Choisir un statut juridique pour exercer l’activité relative à la sécurité

C’est une étape très importante, et le choix effectué dépendra fortement de la situation personnelle de l’entrepreneur. Par ailleurs, il faut prendre en compte les impacts de ce choix : la gestion de l’entreprise et les prises de décisions, la responsabilité de l’entrepreneur en tant que dirigeant, les différentes formalités administratives à effectuer, le régime fiscal de l’entreprise et le régime social du dirigeant, etc.

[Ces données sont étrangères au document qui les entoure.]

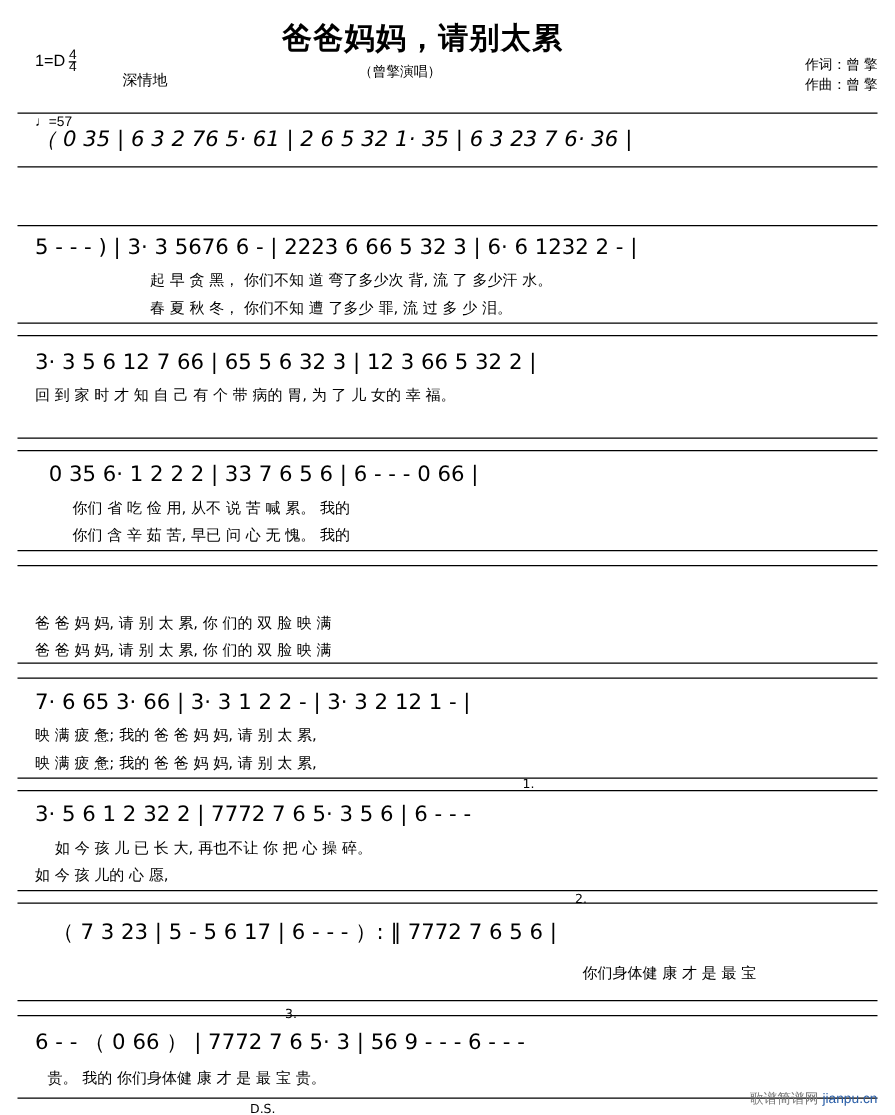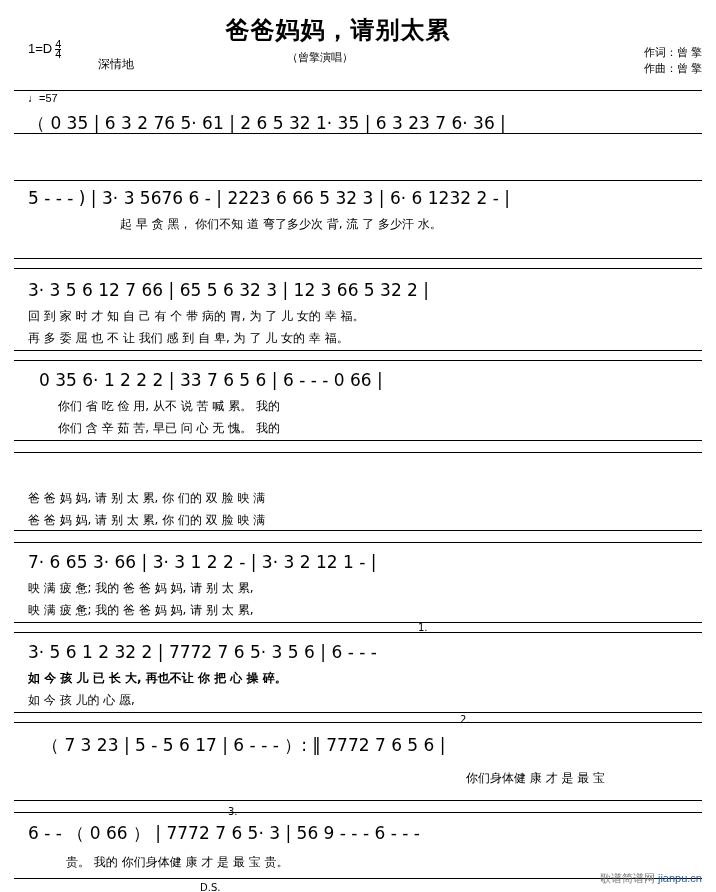--- a/index.html
+++ b/index.html
@@ -45,7 +45,7 @@
 
   <div class="staffline" style="top:90px;"></div>
   <div class="staffline" style="top:133px;"></div>
-  <div class="notes" style="top:112px;left:28px;">（ 0 35 | 6 3  2 76 5· 61 | 2 6 5 32 1· 35 | 6 3 23 7 6· 36 |</div>
+  <div class="notes" style="top:100px;left:28px;font-style:italic;">（ 0 35 | 6 3  2 76 5· 61 | 2 6 5 32 1· 35 | 6 3 23 7 6· 36 |</div>
 
   <div class="staffline" style="top:180px;"></div>
   <div class="staffline" style="top:258px;"></div>

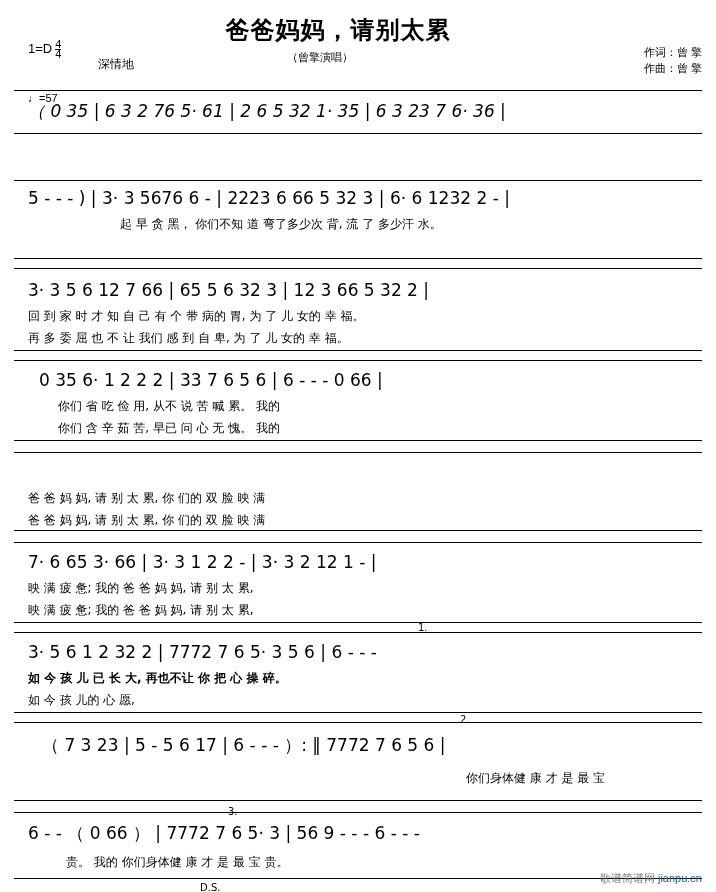--- a/index.html
+++ b/index.html
@@ -51,6 +51,7 @@
   <div class="staffline" style="top:258px;"></div>
   <div class="notes" style="top:188px;left:28px;">5 - - - ) | 3· 3 5676 6 - | 2223 6 66 5 32 3 | 6· 6 1232 2 - |</div>
   <div class="lyric" style="top:216px;left:120px;">起  早 贪      黑，   你们不知  道  弯了多少次 背, 流   了 多少汗   水。</div>
+  <div class="lyric" style="top:238px;left:120px;">春  夏 秋      冬，   你们不知  遭  了多少  罪, 流   过 多 少   泪。</div>
 
   <div class="staffline" style="top:268px;"></div>
   <div class="staffline" style="top:350px;"></div>

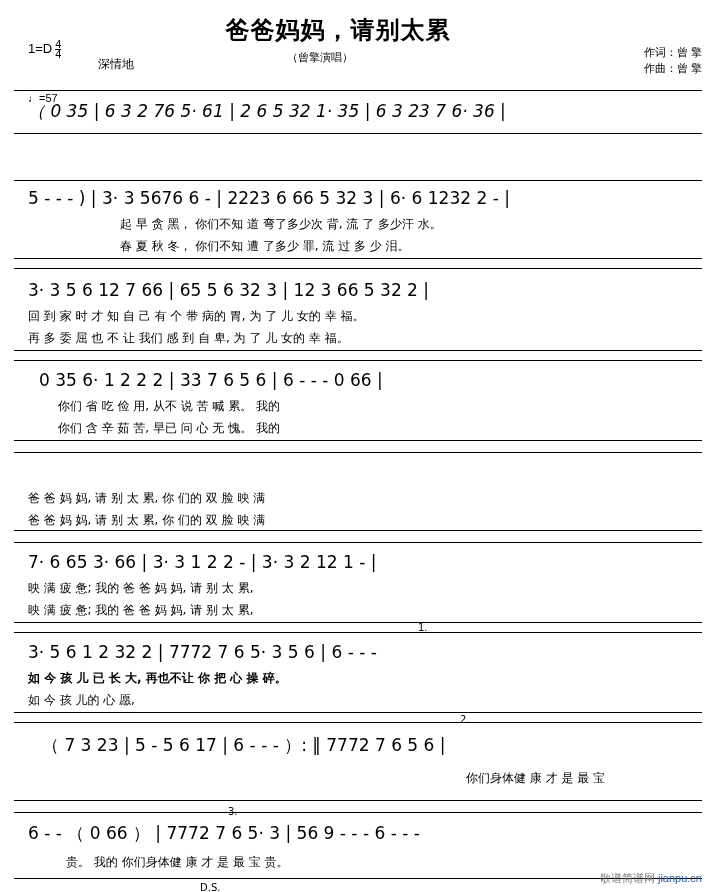--- a/index.html
+++ b/index.html
@@ -57,7 +57,6 @@
   <div class="staffline" style="top:350px;"></div>
   <div class="notes" style="top:280px;left:28px;">3· 3 5 6 12 7 66 | 65 5 6 32 3 | 12 3 66 5 32 2 |</div>
   <div class="lyric" style="top:308px;left:28px;">回   到 家 时    才 知 自 己    有 个 带 病的 胃,  为 了 儿 女的 幸    福。</div>
-  <div class="lyric" style="top:330px;left:28px;">再   多 委 屈    也 不 让 我们  感 到 自   卑,  为 了 儿 女的 幸    福。</div>
 
   <div class="staffline" style="top:360px;"></div>
   <div class="staffline" style="top:440px;"></div>

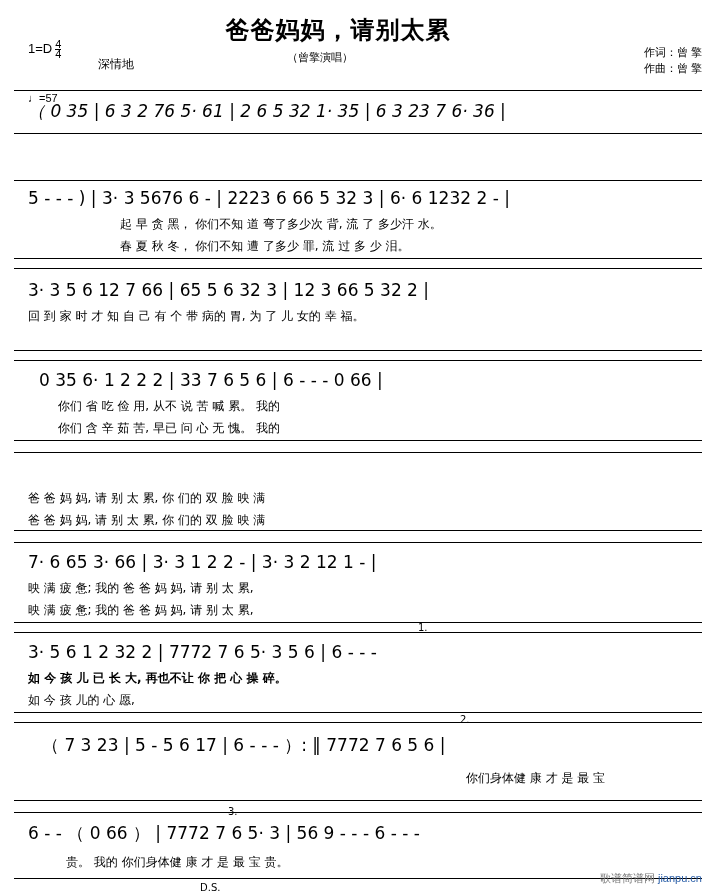--- a/index.html
+++ b/index.html
@@ -79,7 +79,7 @@
   <div class="staffline" style="top:712px;"></div>
   <div class="notes" style="top:642px;left:28px;">3· 5 6 1 2 32 2 | 7772 7 6 5· 3 5 6 | 6 - - -</div>
   <div class="lyric small" style="top:622px;left:418px;">1.</div>
-  <div class="lyric" style="top:670px;left:28px;font-weight:bold;">如  今 孩 儿  已 长 大,  再也不让  你 把 心   操   碎。</div>
+  <div class="lyric" style="top:670px;left:44px;">如  今 孩 儿  已 长 大,  再也不让  你 把 心   操   碎。</div>
   <div class="lyric" style="top:692px;left:28px;">如  今 孩 儿的 心   愿,</div>
 
   <div class="staffline" style="top:722px;"></div>

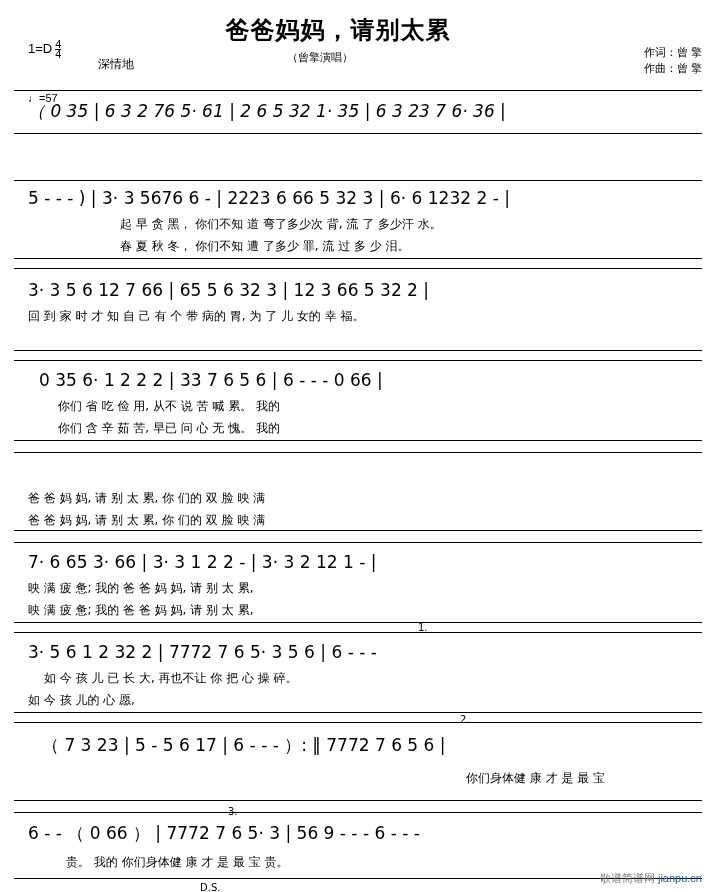--- a/index.html
+++ b/index.html
@@ -93,7 +93,7 @@
   <div class="notes" style="top:822px;left:28px;">6 - - （ 0 66 ） | 7772 7 6 5· 3 | 56 9 - - - 6 - - -</div>
   <div class="lyric small" style="top:806px;left:228px;">3.</div>
   <div class="lyric small" style="top:850px;left:200px;margin-top:32px;">D.S.</div>
-  <div class="lyric" style="top:854px;left:38px;margin-left:28px;">贵。      我的        你们身体健 康 才  是  最 宝 贵。</div>
+  <div class="lyric" style="top:854px;left:38px;">贵。      我的        你们身体健 康 才  是  最 宝 贵。</div>
 
   <div class="watermark">
     <span>歌谱简谱网</span>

D’une manière générale, les formes juridiques possibles seront la SAS, la SARL, l’EURL, l’entreprise individuelle et la SASU. Ce sera pour cette dernière option que l’entreprise de sécurité pourra le plus s’adapter (même si le coût sera assez élevé) parce que le capital social est libre, et les formalités sont moins complexes. Malgré la hausse des cotisations, la protection sociale est au rendez-vous.

 

Décider de la future zone d’installation

Identifier un local adapté est également important. En général, les services proposés et la clientèle visée conditionneront le choix de l’emplacement :

- En cas de clients particuliers : un local en centre-ville ou en zone commerciale malgré le coût des loyers élevé (pour notamment accroître la visibilité) ;

- En cas de clients B2B : un local loin de la ville sera l’idéal, dans les zones industrielles.

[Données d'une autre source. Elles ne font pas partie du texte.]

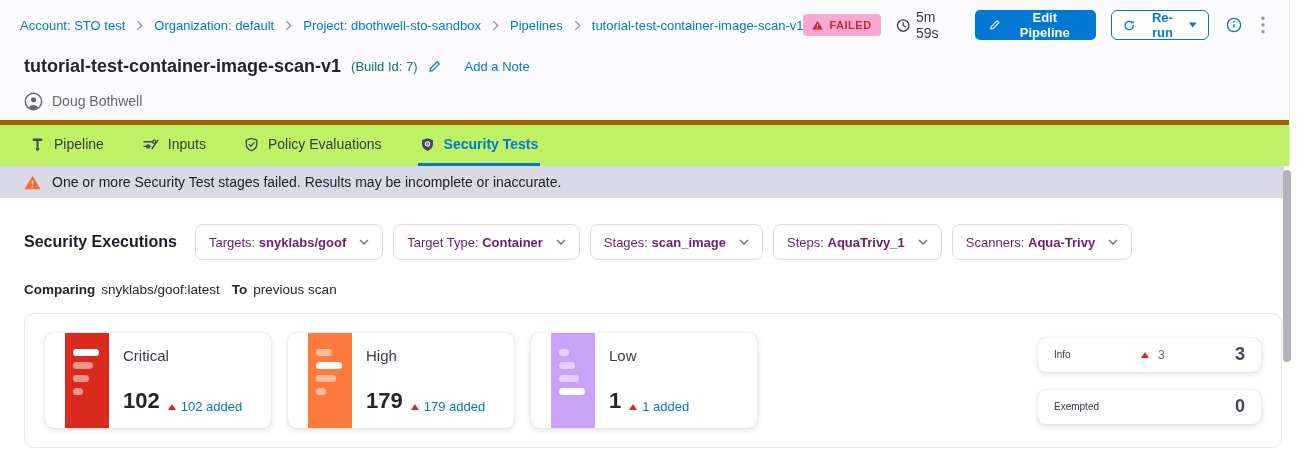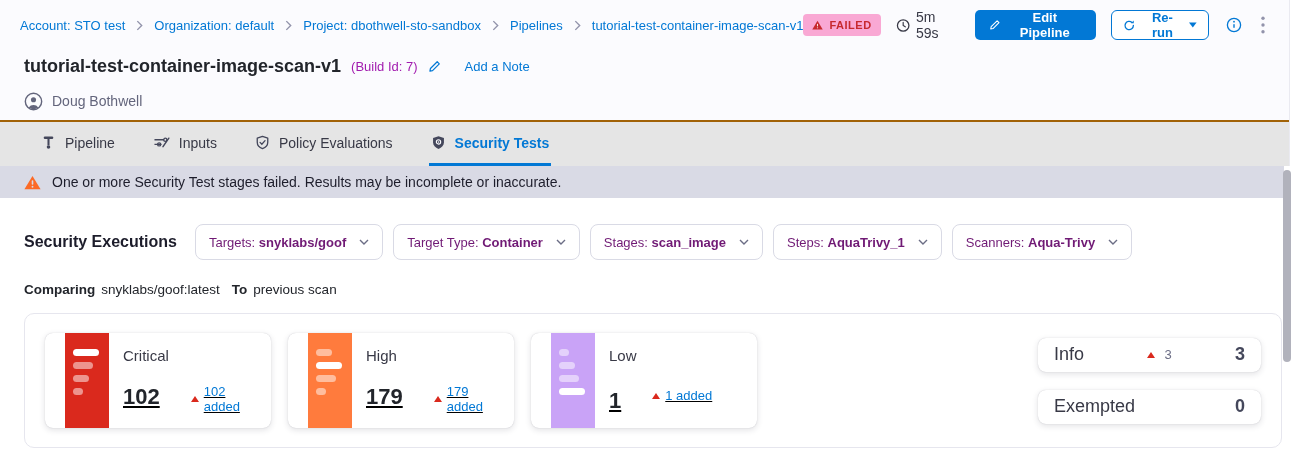--- a/index.html
+++ b/index.html
@@ -26,7 +26,7 @@
 
   .title-row { display:flex; align-items:center; gap:10px; padding:2px 24px 0; height:30px; }
   .pipe-title { font-size:18px; font-weight:700; color:#22252B; }
-  .build-id { font-size:13px; color:#a21caf; }
+  .build-id { font-size:13px; color:#0f766e; }
   .add-note { display:flex; align-items:center; gap:24px; color:#0278D5; font-size:13px; cursor:pointer; }
   .user-row { display:flex; align-items:center; gap:9px; padding:8px 24px 0; height:34px;
      color:#63657C; font-size:14px; }

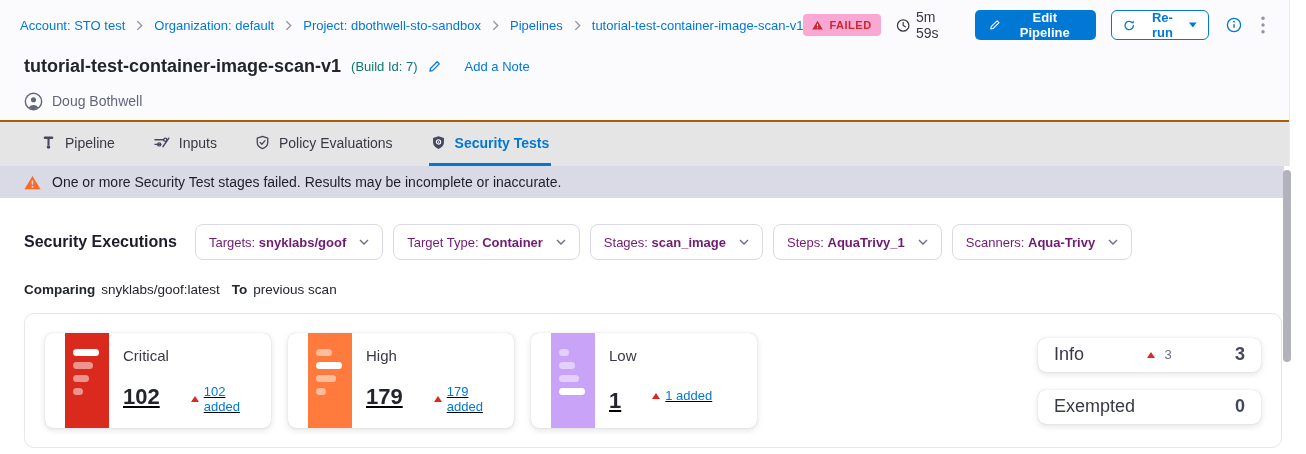--- a/index.html
+++ b/index.html
@@ -32,7 +32,7 @@
      color:#63657C; font-size:14px; }
 
   .tabs { display:flex; align-items:stretch; height:46px; margin-top:6px;
-     border-top:2px solid #a16207; padding-left:39px; gap:34px; background:#e5e5e5; }
+     border-top:5px solid #a16207; padding-left:28px; gap:34px; background:#bef264; }
   .tab { display:flex; align-items:center; gap:9px; font-size:14px; color:#383946;
      border-bottom:3px solid transparent; padding:0 2px; cursor:pointer; }
   .tab.active { color:#0278D5; font-weight:700; border-bottom-color:#0278D5; }

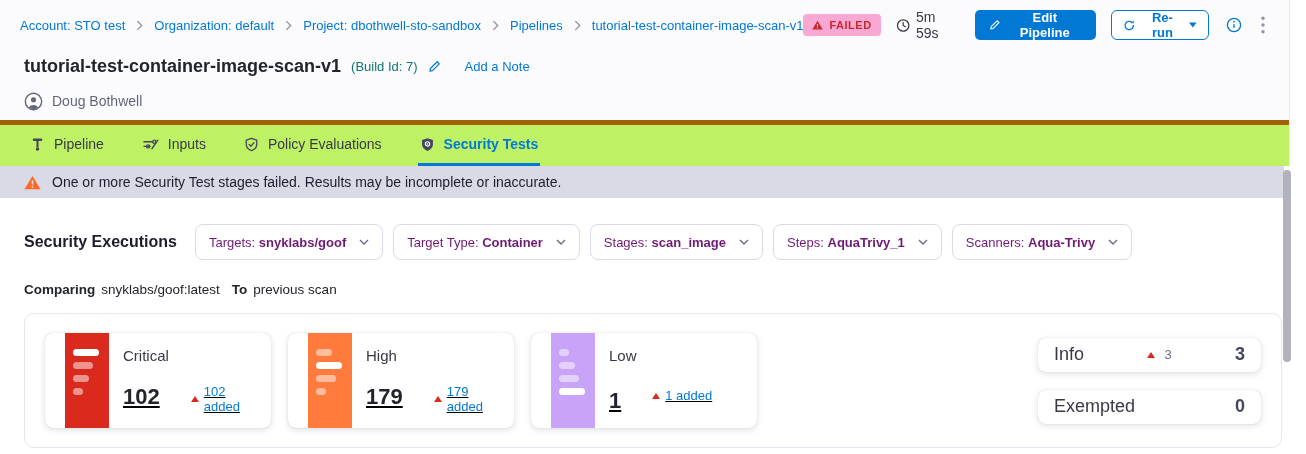--- a/index.html
+++ b/index.html
@@ -84,7 +84,7 @@
   .side-card { height:34px; background:#fff; border-radius:8px; display:flex; align-items:center;
      justify-content:space-between; padding:0 16px;
      box-shadow:0 2px 6px rgba(40,41,61,.14), 0 0 1px rgba(40,41,61,.25); cursor:pointer; }
-  .side-label { font-size:18px; color:#383946; }
+  .side-label { font-size:10px; color:#383946; }
   .side-delta { display:flex; align-items:center; gap:9px; font-size:13px; color:#6B6D85; }
   .side-count { font-size:18px; font-weight:700; color:#44475B; }
 

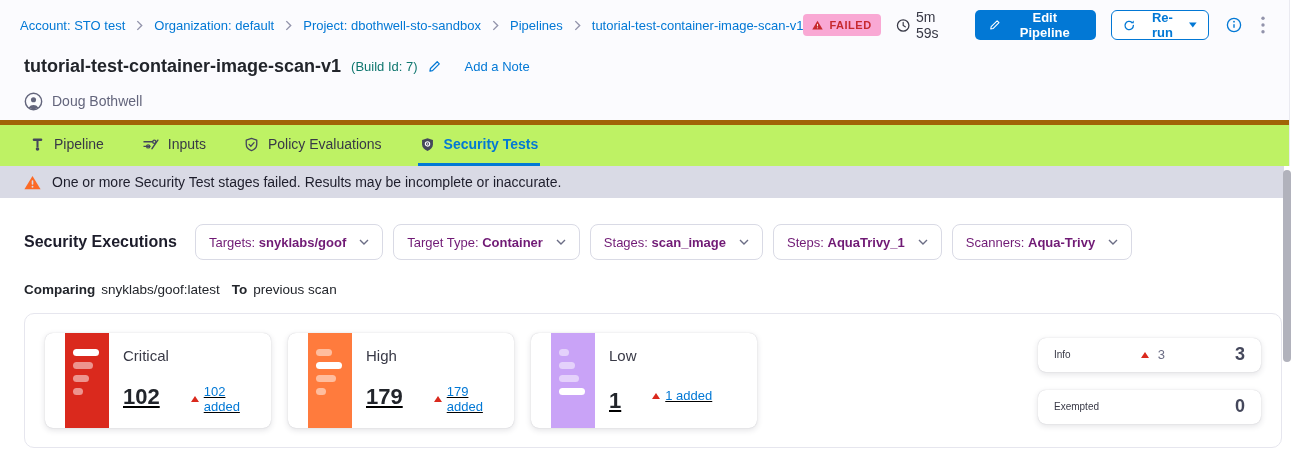--- a/index.html
+++ b/index.html
@@ -73,7 +73,7 @@
   .sev-body { flex:1; padding:14px 10px 14px 14px; display:flex; flex-direction:column;
      justify-content:space-between; }
   .sev-label { font-size:15px; color:#383946; }
-  .sev-bottom { display:flex; align-items:flex-start; gap:31px;text-decoration:underline; }
+  .sev-bottom { display:flex; align-items:flex-end; gap:8px; }
   .sev-count { font-size:22px; font-weight:700; color:#22252B; }
   .delta { display:flex; align-items:center; gap:5px; color:#0278D5; font-size:13px; }
   .tri-up { width:0; height:0; border-left:4px solid transparent; border-right:4px solid transparent;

De plus, il faut aussi tenir compte de l’emplacement de la concurrence pour choisir une zone adaptée.

 

Recherche des besoins de l’entreprise de sécurité

On distingue notamment les besoins en matériel et les besoins humains. Pour le premier cas, il s’agit de prévoir par exemple les véhicules pour le transport, le stock en cas d’installation d’équipement de surveillance, les travaux d’aménagement possibles, etc.

Tandis que pour les moyens humains, il s’agit plutôt de trouver les vigiles par exemple, ou les techniciens experts en installation de matériel, les personnes pour la gestion de la télésurveillance, ou encore des commerciaux et des gestionnaires administratifs.

 

Les formalités administratives à respecter

Ces formalités dépendent grandement du statut juridique choisi pour l’entreprise de sécurité. D’une manière générale, il s’agit de la procédure suivante :

- La rédaction statutaire ;

- La réunion des apports pour former le capital social de l’entreprise ;

- La publication d’un avis de constitution dans un journal officiel ;

- La domiciliation du siège social ;

- Le dépôt de capital social ;

- La constitution et l’envoi d’un dossier unique au greffe du tribunal de commerce pour la demande d’immatriculation de l’entreprise de sécurité.